Return every record below exactly as written, but leave out the pictures.

(Material for the task)

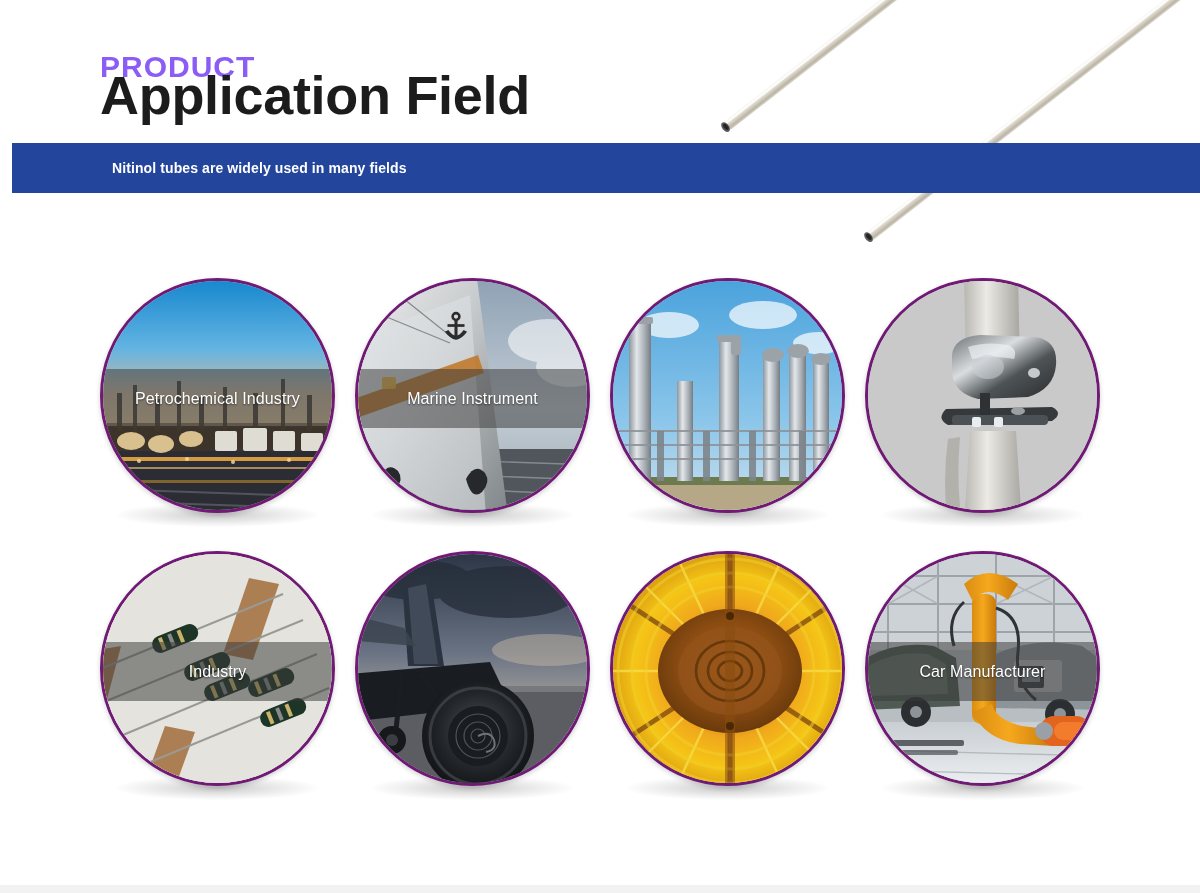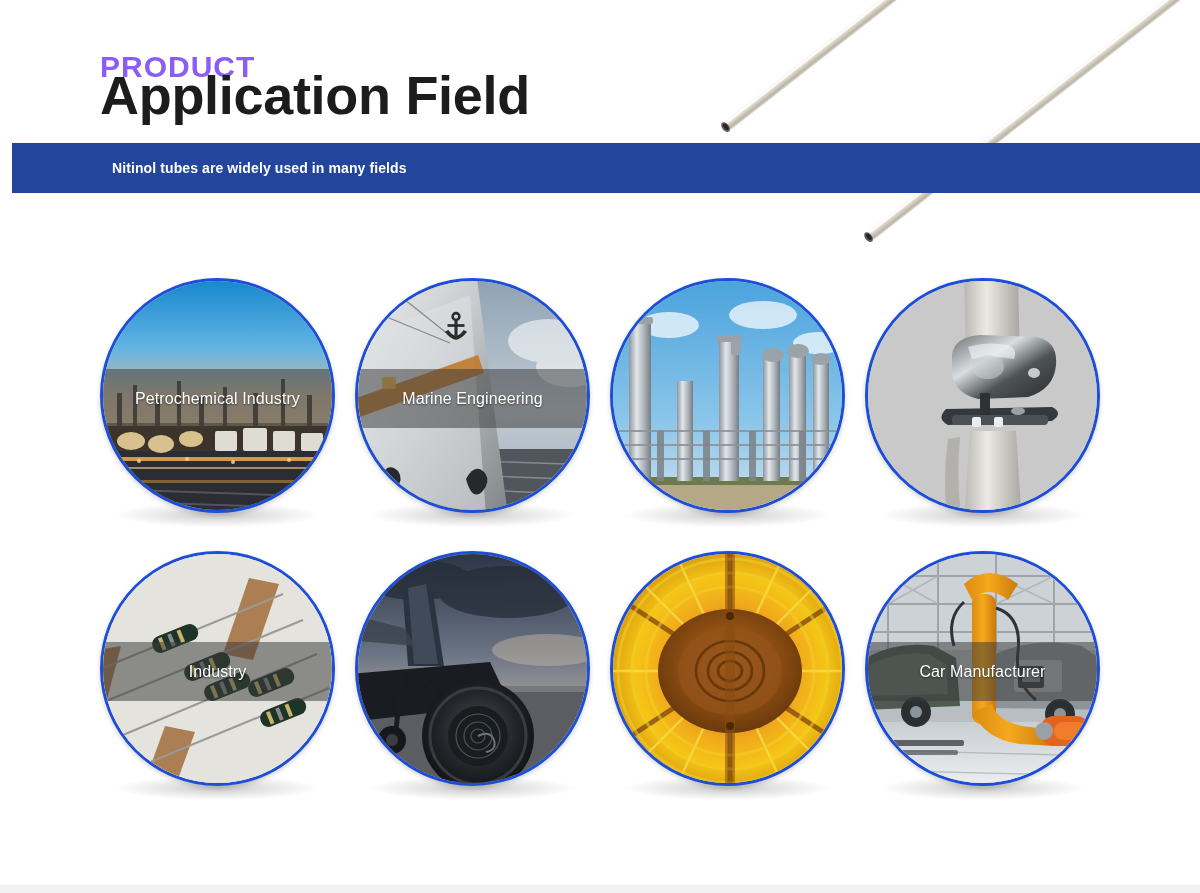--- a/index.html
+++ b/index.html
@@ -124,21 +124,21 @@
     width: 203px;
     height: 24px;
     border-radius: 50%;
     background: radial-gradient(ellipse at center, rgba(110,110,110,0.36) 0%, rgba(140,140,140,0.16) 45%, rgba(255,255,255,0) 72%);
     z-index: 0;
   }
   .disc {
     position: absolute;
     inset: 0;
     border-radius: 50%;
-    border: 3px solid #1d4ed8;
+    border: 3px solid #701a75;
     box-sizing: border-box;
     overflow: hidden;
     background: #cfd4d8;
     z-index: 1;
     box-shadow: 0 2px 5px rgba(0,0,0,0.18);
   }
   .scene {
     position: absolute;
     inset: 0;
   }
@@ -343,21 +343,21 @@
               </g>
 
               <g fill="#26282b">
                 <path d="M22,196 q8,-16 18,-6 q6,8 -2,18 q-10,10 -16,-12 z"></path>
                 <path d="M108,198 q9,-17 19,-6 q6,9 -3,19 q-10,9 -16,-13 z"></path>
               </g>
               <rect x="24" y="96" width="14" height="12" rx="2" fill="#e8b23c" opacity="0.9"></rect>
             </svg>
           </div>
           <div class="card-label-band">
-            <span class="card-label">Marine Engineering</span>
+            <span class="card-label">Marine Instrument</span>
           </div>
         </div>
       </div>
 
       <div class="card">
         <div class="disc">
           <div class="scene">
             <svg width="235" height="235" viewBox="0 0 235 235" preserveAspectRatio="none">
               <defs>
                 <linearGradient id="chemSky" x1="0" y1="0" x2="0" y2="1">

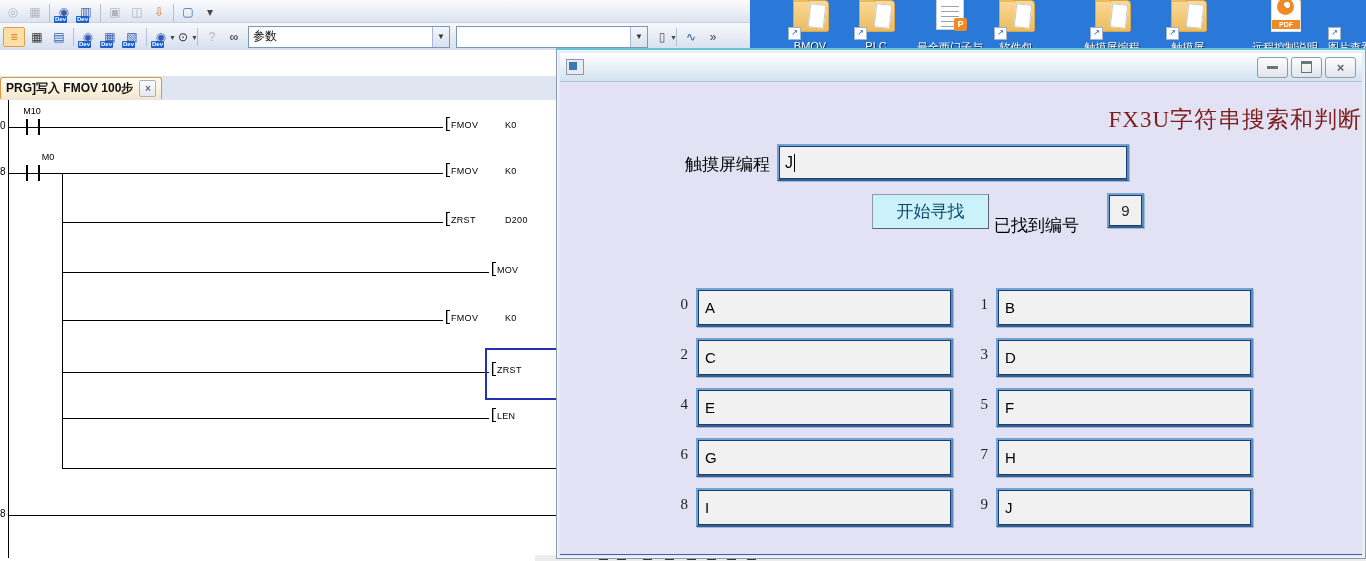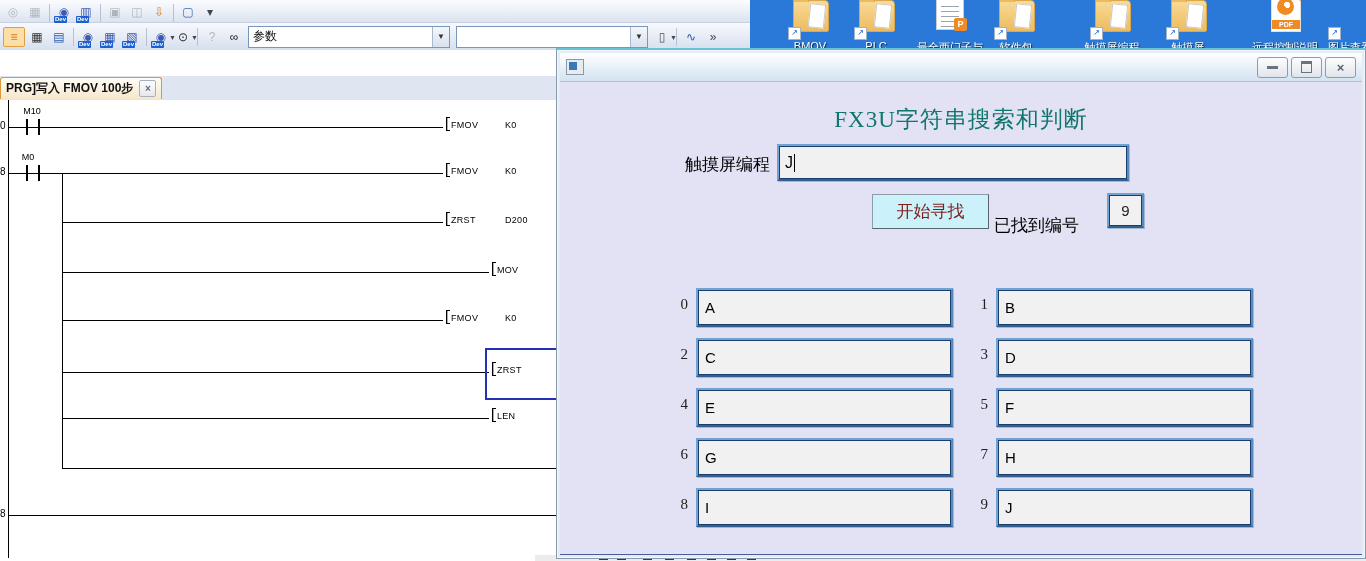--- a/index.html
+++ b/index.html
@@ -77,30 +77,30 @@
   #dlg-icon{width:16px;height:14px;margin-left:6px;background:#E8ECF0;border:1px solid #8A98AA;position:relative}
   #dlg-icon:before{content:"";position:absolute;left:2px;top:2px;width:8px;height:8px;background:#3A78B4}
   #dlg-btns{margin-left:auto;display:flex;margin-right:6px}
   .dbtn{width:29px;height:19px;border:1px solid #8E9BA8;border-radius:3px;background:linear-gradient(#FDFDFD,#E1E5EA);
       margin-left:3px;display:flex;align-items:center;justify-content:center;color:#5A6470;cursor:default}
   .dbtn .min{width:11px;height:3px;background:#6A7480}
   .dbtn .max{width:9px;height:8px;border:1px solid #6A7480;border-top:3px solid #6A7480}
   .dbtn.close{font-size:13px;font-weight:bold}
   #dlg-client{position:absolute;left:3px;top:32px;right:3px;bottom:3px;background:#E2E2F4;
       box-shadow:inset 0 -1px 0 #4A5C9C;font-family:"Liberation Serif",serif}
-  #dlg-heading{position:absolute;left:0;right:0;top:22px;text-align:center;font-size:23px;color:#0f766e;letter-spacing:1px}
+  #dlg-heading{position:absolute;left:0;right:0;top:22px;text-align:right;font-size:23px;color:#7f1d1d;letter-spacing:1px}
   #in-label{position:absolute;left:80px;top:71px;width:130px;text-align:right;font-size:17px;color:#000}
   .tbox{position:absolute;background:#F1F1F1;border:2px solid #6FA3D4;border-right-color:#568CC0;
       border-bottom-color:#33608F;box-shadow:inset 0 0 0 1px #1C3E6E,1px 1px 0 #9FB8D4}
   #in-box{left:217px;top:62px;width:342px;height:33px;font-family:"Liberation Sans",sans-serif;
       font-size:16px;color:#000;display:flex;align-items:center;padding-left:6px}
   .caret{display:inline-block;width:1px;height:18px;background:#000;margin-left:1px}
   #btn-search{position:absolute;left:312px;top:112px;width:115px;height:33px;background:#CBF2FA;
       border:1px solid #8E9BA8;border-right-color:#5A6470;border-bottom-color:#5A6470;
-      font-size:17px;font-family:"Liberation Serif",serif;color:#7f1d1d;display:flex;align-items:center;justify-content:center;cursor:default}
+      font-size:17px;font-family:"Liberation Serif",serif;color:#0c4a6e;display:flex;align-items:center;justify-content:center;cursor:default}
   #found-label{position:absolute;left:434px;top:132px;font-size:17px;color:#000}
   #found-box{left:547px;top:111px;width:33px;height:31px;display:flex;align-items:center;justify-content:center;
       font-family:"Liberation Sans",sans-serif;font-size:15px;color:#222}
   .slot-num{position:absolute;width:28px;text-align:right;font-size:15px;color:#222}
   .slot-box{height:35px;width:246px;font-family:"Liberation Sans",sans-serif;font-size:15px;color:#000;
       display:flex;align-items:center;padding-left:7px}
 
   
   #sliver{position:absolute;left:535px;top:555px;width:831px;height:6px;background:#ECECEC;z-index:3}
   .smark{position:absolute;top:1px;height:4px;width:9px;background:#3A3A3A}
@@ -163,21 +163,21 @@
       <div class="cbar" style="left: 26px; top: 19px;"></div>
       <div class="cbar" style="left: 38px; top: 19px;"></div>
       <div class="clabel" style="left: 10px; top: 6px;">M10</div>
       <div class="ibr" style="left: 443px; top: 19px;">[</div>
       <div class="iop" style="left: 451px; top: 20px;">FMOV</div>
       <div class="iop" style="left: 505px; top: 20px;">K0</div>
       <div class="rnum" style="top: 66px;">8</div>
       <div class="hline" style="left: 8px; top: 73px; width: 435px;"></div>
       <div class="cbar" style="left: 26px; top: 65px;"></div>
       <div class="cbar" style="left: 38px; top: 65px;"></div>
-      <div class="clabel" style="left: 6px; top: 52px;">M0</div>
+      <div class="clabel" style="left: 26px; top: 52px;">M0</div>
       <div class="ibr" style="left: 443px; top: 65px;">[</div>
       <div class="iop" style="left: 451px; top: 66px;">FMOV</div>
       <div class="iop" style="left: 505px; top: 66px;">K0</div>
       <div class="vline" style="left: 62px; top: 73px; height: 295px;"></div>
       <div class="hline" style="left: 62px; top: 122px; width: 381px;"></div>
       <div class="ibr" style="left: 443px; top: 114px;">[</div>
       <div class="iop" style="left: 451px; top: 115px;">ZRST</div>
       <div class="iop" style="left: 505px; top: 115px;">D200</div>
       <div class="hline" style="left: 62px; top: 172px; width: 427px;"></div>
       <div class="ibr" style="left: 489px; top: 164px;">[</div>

(End Material for the task)

Worked solution>
--- a/index.html
+++ b/index.html
@@ -124,21 +124,21 @@
     width: 203px;
     height: 24px;
     border-radius: 50%;
     background: radial-gradient(ellipse at center, rgba(110,110,110,0.36) 0%, rgba(140,140,140,0.16) 45%, rgba(255,255,255,0) 72%);
     z-index: 0;
   }
   .disc {
     position: absolute;
     inset: 0;
     border-radius: 50%;
-    border: 3px solid #1d4ed8;
+    border: 3px solid #701a75;
     box-sizing: border-box;
     overflow: hidden;
     background: #cfd4d8;
     z-index: 1;
     box-shadow: 0 2px 5px rgba(0,0,0,0.18);
   }
   .scene {
     position: absolute;
     inset: 0;
   }
@@ -343,21 +343,21 @@
               </g>
 
               <g fill="#26282b">
                 <path d="M22,196 q8,-16 18,-6 q6,8 -2,18 q-10,10 -16,-12 z"></path>
                 <path d="M108,198 q9,-17 19,-6 q6,9 -3,19 q-10,9 -16,-13 z"></path>
               </g>
               <rect x="24" y="96" width="14" height="12" rx="2" fill="#e8b23c" opacity="0.9"></rect>
             </svg>
           </div>
           <div class="card-label-band">
-            <span class="card-label">Marine Engineering</span>
+            <span class="card-label">Marine Instrument</span>
           </div>
         </div>
       </div>
 
       <div class="card">
         <div class="disc">
           <div class="scene">
             <svg width="235" height="235" viewBox="0 0 235 235" preserveAspectRatio="none">
               <defs>
                 <linearGradient id="chemSky" x1="0" y1="0" x2="0" y2="1">

--- a/index.html
+++ b/index.html
@@ -77,30 +77,30 @@
   #dlg-icon{width:16px;height:14px;margin-left:6px;background:#E8ECF0;border:1px solid #8A98AA;position:relative}
   #dlg-icon:before{content:"";position:absolute;left:2px;top:2px;width:8px;height:8px;background:#3A78B4}
   #dlg-btns{margin-left:auto;display:flex;margin-right:6px}
   .dbtn{width:29px;height:19px;border:1px solid #8E9BA8;border-radius:3px;background:linear-gradient(#FDFDFD,#E1E5EA);
       margin-left:3px;display:flex;align-items:center;justify-content:center;color:#5A6470;cursor:default}
   .dbtn .min{width:11px;height:3px;background:#6A7480}
   .dbtn .max{width:9px;height:8px;border:1px solid #6A7480;border-top:3px solid #6A7480}
   .dbtn.close{font-size:13px;font-weight:bold}
   #dlg-client{position:absolute;left:3px;top:32px;right:3px;bottom:3px;background:#E2E2F4;
       box-shadow:inset 0 -1px 0 #4A5C9C;font-family:"Liberation Serif",serif}
-  #dlg-heading{position:absolute;left:0;right:0;top:22px;text-align:center;font-size:23px;color:#0f766e;letter-spacing:1px}
+  #dlg-heading{position:absolute;left:0;right:0;top:22px;text-align:right;font-size:23px;color:#7f1d1d;letter-spacing:1px}
   #in-label{position:absolute;left:80px;top:71px;width:130px;text-align:right;font-size:17px;color:#000}
   .tbox{position:absolute;background:#F1F1F1;border:2px solid #6FA3D4;border-right-color:#568CC0;
       border-bottom-color:#33608F;box-shadow:inset 0 0 0 1px #1C3E6E,1px 1px 0 #9FB8D4}
   #in-box{left:217px;top:62px;width:342px;height:33px;font-family:"Liberation Sans",sans-serif;
       font-size:16px;color:#000;display:flex;align-items:center;padding-left:6px}
   .caret{display:inline-block;width:1px;height:18px;background:#000;margin-left:1px}
   #btn-search{position:absolute;left:312px;top:112px;width:115px;height:33px;background:#CBF2FA;
       border:1px solid #8E9BA8;border-right-color:#5A6470;border-bottom-color:#5A6470;
-      font-size:17px;font-family:"Liberation Serif",serif;color:#7f1d1d;display:flex;align-items:center;justify-content:center;cursor:default}
+      font-size:17px;font-family:"Liberation Serif",serif;color:#0c4a6e;display:flex;align-items:center;justify-content:center;cursor:default}
   #found-label{position:absolute;left:434px;top:132px;font-size:17px;color:#000}
   #found-box{left:547px;top:111px;width:33px;height:31px;display:flex;align-items:center;justify-content:center;
       font-family:"Liberation Sans",sans-serif;font-size:15px;color:#222}
   .slot-num{position:absolute;width:28px;text-align:right;font-size:15px;color:#222}
   .slot-box{height:35px;width:246px;font-family:"Liberation Sans",sans-serif;font-size:15px;color:#000;
       display:flex;align-items:center;padding-left:7px}
 
   
   #sliver{position:absolute;left:535px;top:555px;width:831px;height:6px;background:#ECECEC;z-index:3}
   .smark{position:absolute;top:1px;height:4px;width:9px;background:#3A3A3A}
@@ -163,21 +163,21 @@
       <div class="cbar" style="left: 26px; top: 19px;"></div>
       <div class="cbar" style="left: 38px; top: 19px;"></div>
       <div class="clabel" style="left: 10px; top: 6px;">M10</div>
       <div class="ibr" style="left: 443px; top: 19px;">[</div>
       <div class="iop" style="left: 451px; top: 20px;">FMOV</div>
       <div class="iop" style="left: 505px; top: 20px;">K0</div>
       <div class="rnum" style="top: 66px;">8</div>
       <div class="hline" style="left: 8px; top: 73px; width: 435px;"></div>
       <div class="cbar" style="left: 26px; top: 65px;"></div>
       <div class="cbar" style="left: 38px; top: 65px;"></div>
-      <div class="clabel" style="left: 6px; top: 52px;">M0</div>
+      <div class="clabel" style="left: 26px; top: 52px;">M0</div>
       <div class="ibr" style="left: 443px; top: 65px;">[</div>
       <div class="iop" style="left: 451px; top: 66px;">FMOV</div>
       <div class="iop" style="left: 505px; top: 66px;">K0</div>
       <div class="vline" style="left: 62px; top: 73px; height: 295px;"></div>
       <div class="hline" style="left: 62px; top: 122px; width: 381px;"></div>
       <div class="ibr" style="left: 443px; top: 114px;">[</div>
       <div class="iop" style="left: 451px; top: 115px;">ZRST</div>
       <div class="iop" style="left: 505px; top: 115px;">D200</div>
       <div class="hline" style="left: 62px; top: 172px; width: 427px;"></div>
       <div class="ibr" style="left: 489px; top: 164px;">[</div>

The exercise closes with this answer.